(Before-and-after change data)
━━━━

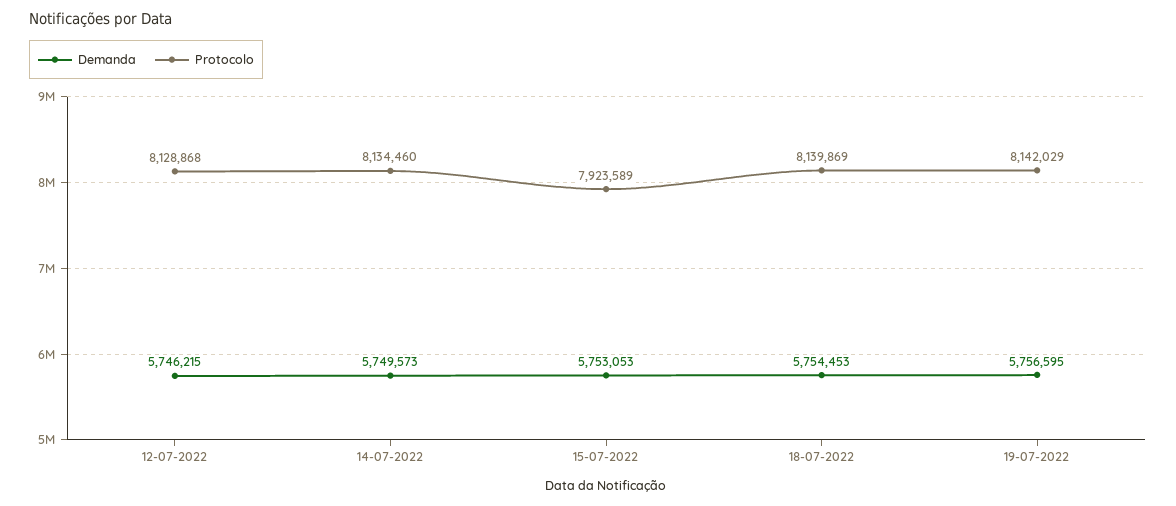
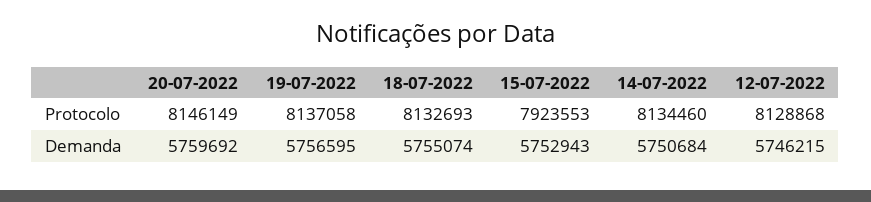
Demanda, 14-07-2022: 5749573 -> 5750684
Demanda, 15-07-2022: 5753053 -> 5752943
Protocolo, 15-07-2022: 7923589 -> 7923553
Demanda, 18-07-2022: 5754453 -> 5755074
Protocolo, 18-07-2022: 8139869 -> 8132693
Protocolo, 19-07-2022: 8142029 -> 8137058
Protocolo, 20-07-2022: none -> 8146149
Demanda, 20-07-2022: none -> 5759692

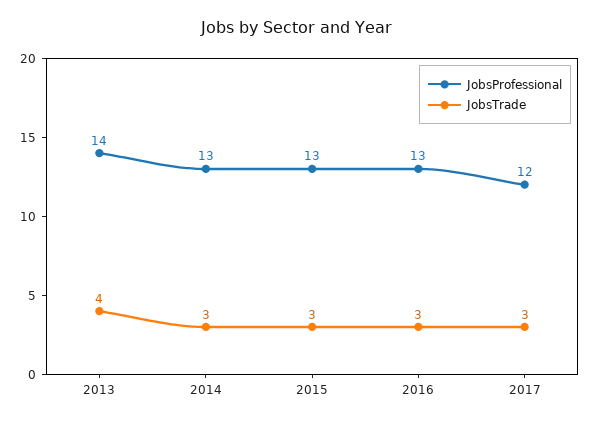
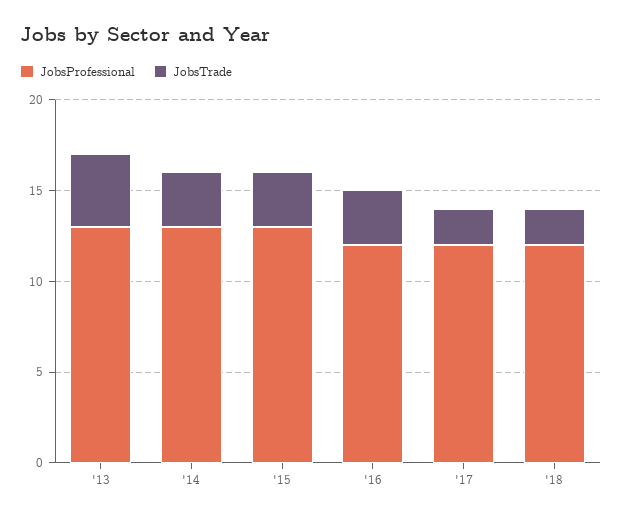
JobsProfessional, 2013: 14 -> 13
JobsProfessional, 2016: 13 -> 12
JobsTrade, 2017: 3 -> 2
JobsProfessional, '18: none -> 12
JobsTrade, '18: none -> 2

━━━━

◆ **TASK TO CARRY OUT**
Could you write out, word for word, the lines from the one containing "Protocolo, 19-07-2022: 8142029 -> 8137058" through the last line of the records, leaving out the pictures?

◆ **SOLUTION TO THIS PROBLEM**
Protocolo, 19-07-2022: 8142029 -> 8137058
Protocolo, 20-07-2022: none -> 8146149
Demanda, 20-07-2022: none -> 5759692

JobsProfessional, 2013: 14 -> 13
JobsProfessional, 2016: 13 -> 12
JobsTrade, 2017: 3 -> 2
JobsProfessional, '18: none -> 12
JobsTrade, '18: none -> 2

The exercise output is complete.